→ Difference listings
***

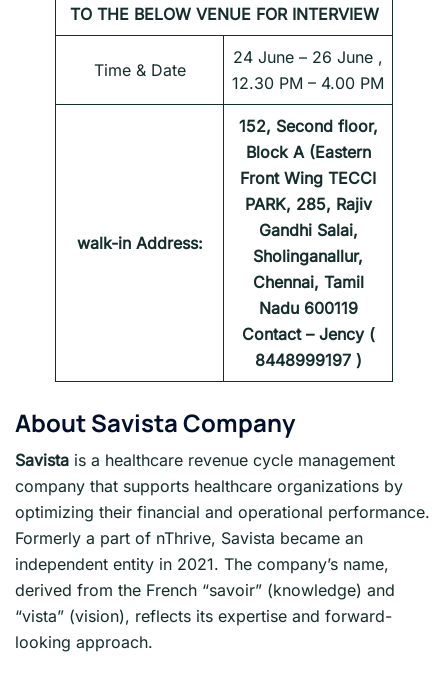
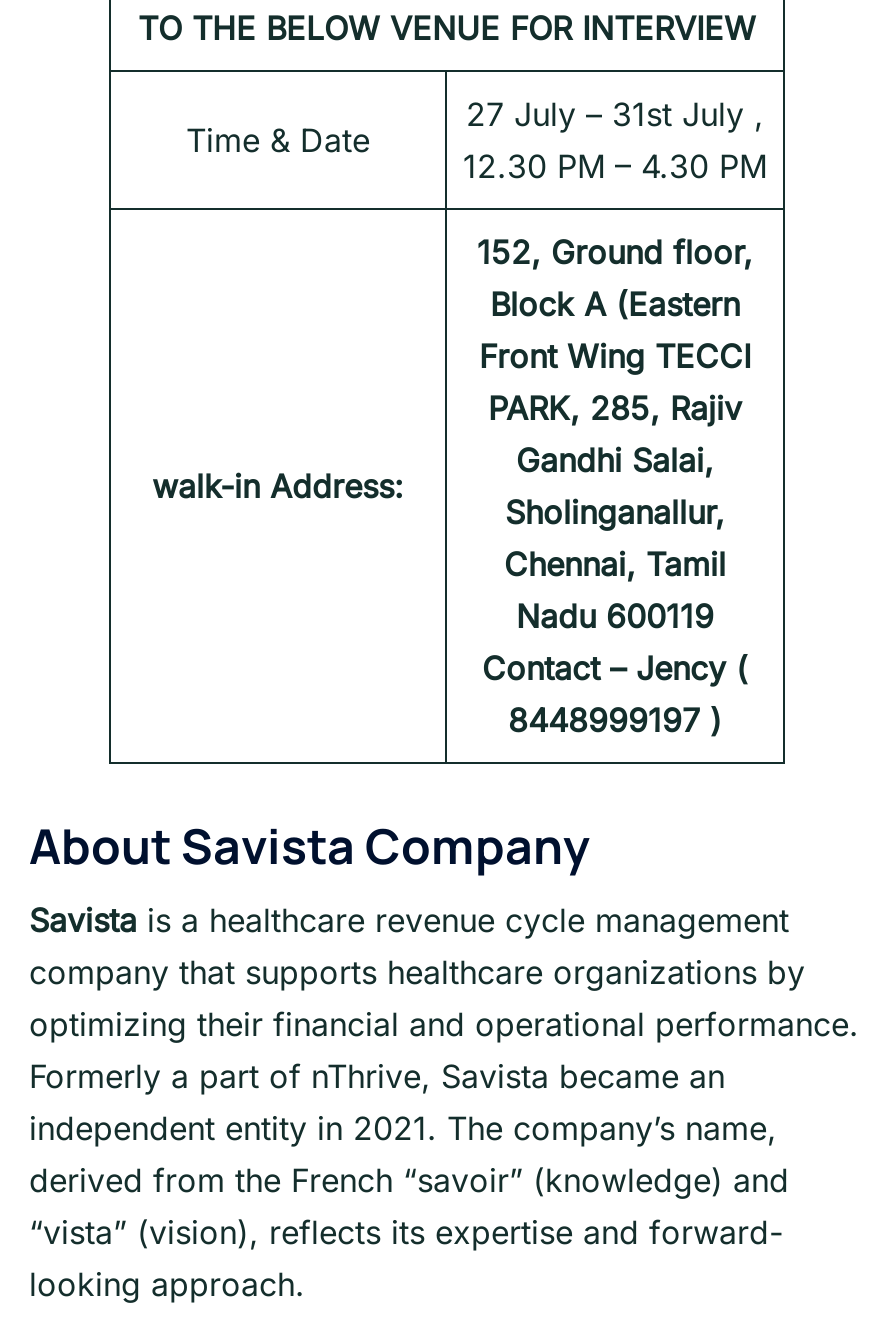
- 24 June – 26 June ,
- 12.30 PM – 4.00 PM
+ 27 July – 31st July ,
+ 12.30 PM – 4.30 PM

- 152, Second floor,
+ 152, Ground floor,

***

The result should consist solely of the lines from the one that contains "July – 31st" to the last line of the records above, reproduced exactly.

+ 27 July – 31st July ,
+ 12.30 PM – 4.30 PM

- 152, Second floor,
+ 152, Ground floor,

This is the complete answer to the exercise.